- Born: 1973 United Kingdom
- Education: Royal College of Music
- Occupation: Classical soprano

= Joanne Lunn =

Joanne Lunn (born 1973) is an English classical soprano in opera and concert.

== Career ==
Joanne Lunn studied at Royal College of Music, where she graduated and received the Tagore Gold Medal.

Lunn performed in Monteverdi's L'incoronazione di Poppea, Gluck's operas Orfeo ed Euridice and Alceste, and in Verdi's Falstaff. In 2004 she appeared as Helena in Benjamin Britten's A Midsummer Night's Dream, conducted by John Eliot Gardiner and directed by David Pountney. She performed in Monteverdi's Orfeo, conducted by Philip Pickett, in Paris and for the Beijing International Music Festival.

In 2000 she took part in the Bach Cantata Pilgrimage with the Monteverdi Choir conducted by John Eliot Gardiner, a project which performed and recorded the complete church cantatas of Bach.
Her recordings of Bach cantatas with John Eliot Gardiner and the Monteverdi Choir include Herr, wie du willt, so schicks mit mir, BWV 73, for the Third Sunday after Epiphany.
She has also recorded Bach cantatas with the Bach Collegium Japan.

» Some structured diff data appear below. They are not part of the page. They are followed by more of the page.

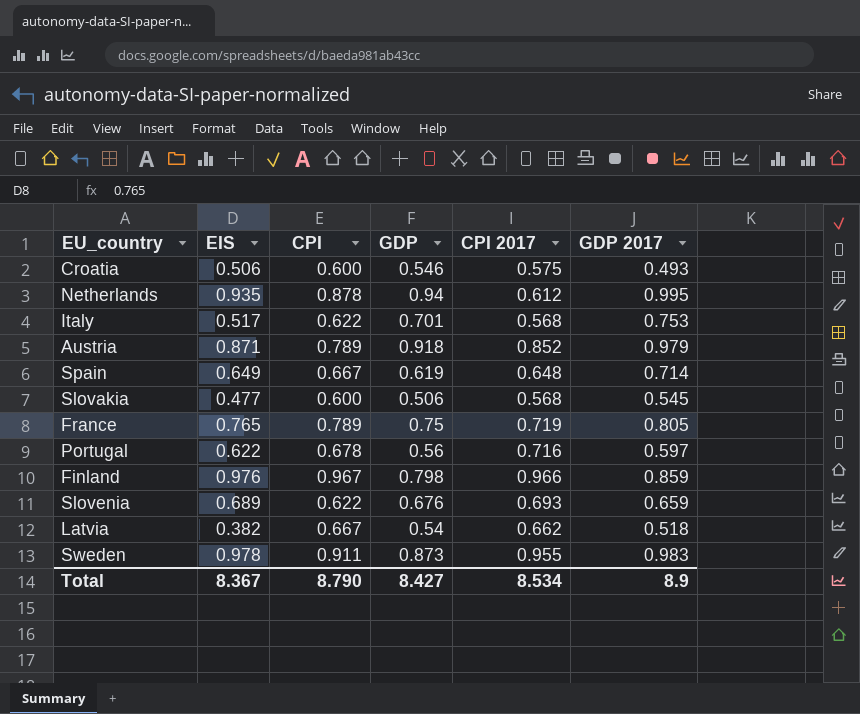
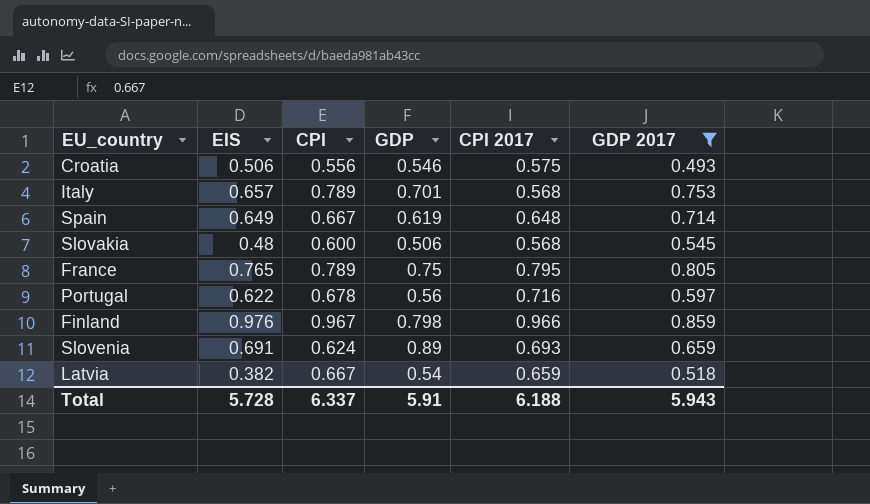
filter: none -> GDP 2017 <= 0.859
Croatia | CPI: 0.600 -> 0.556
Italy | EIS: 0.517 -> 0.657
Italy | CPI: 0.622 -> 0.789
Slovakia | EIS: 0.477 -> 0.48
France | CPI 2017: 0.719 -> 0.795
Slovenia | EIS: 0.689 -> 0.691
Slovenia | CPI: 0.622 -> 0.624
Slovenia | GDP: 0.676 -> 0.89
Latvia | CPI 2017: 0.662 -> 0.659
Total | EIS: 8.367 -> 5.728
Total | CPI: 8.790 -> 6.337
Total | GDP: 8.427 -> 5.91
Total | CPI 2017: 8.534 -> 6.188
Total | GDP 2017: 8.9 -> 5.943

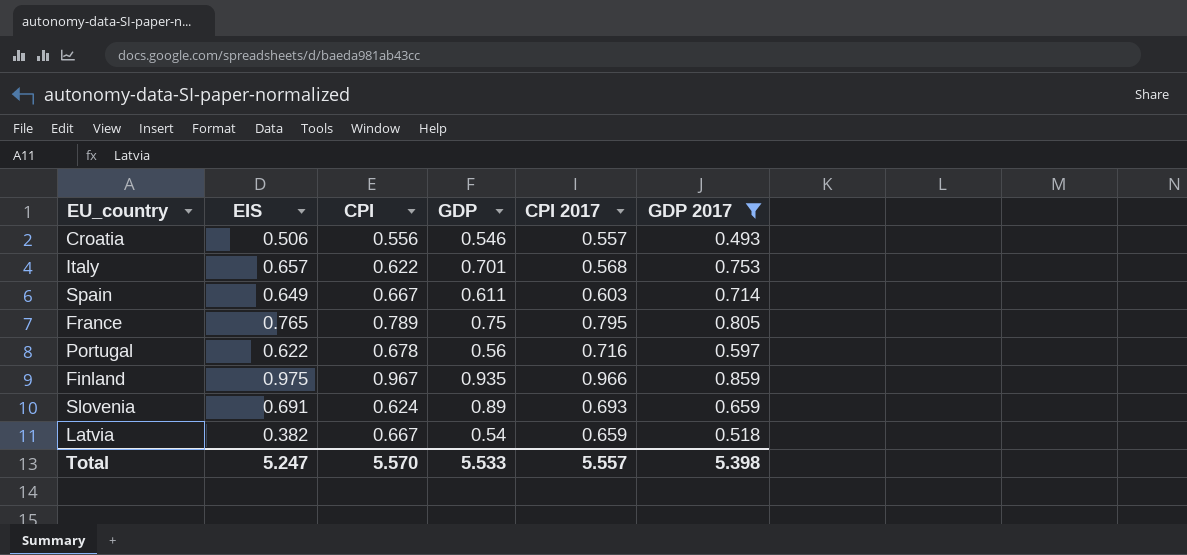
row Slovakia: 0.48 | 0.600 | 0.506 | 0.568 | 0.545 -> none
Croatia | CPI 2017: 0.575 -> 0.557
Italy | CPI: 0.789 -> 0.622
Spain | GDP: 0.619 -> 0.611
Spain | CPI 2017: 0.648 -> 0.603
Finland | EIS: 0.976 -> 0.975
Finland | GDP: 0.798 -> 0.935
Total | EIS: 5.728 -> 5.247
Total | CPI: 6.337 -> 5.570
Total | GDP: 5.91 -> 5.533
Total | CPI 2017: 6.188 -> 5.557
Total | GDP 2017: 5.943 -> 5.398

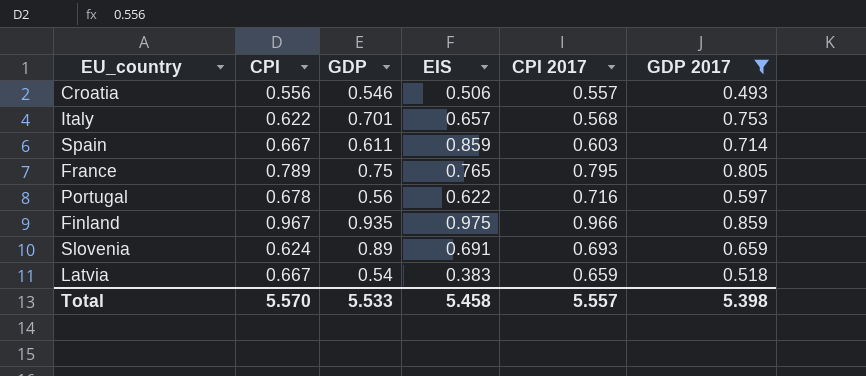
column EIS | position: 2 -> 4
Spain | EIS: 0.649 -> 0.859
Latvia | EIS: 0.382 -> 0.383
Total | EIS: 5.247 -> 5.458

For Bach's motets, she collaborated in 2003 with the Hilliard Ensemble. She performed Bach's St Matthew Passion with the Orchestra of the Age of Enlightenment and Roger Norrington, also with Frieder Bernius, the Rotterdam Philharmonic Orchestra, and with the London Symphony Orchestra at the Barbican Hall. She recorded the work with Philippe Herreweghe. She recorded Bach's Mass in B minor with both Jürgen Budday and the Maulbronn Chamber Choir, and Marc Minkowski and Les Musiciens du Louvre. In 2010 she performed the work in St. David's Hall, Cardiff, with Elin Manahan Thomas, Robin Blaze, Toby Spence, Peter Harvey, the BBC National Chorus and Orchestra of Wales, conducted by Thierry Fischer.

Lunn recorded John Rutter's Mass of the Children with the City of London Sinfonia, conducted by the composer, and performed the work both at St Paul's Cathedral and at the Symphony Hall, Birmingham.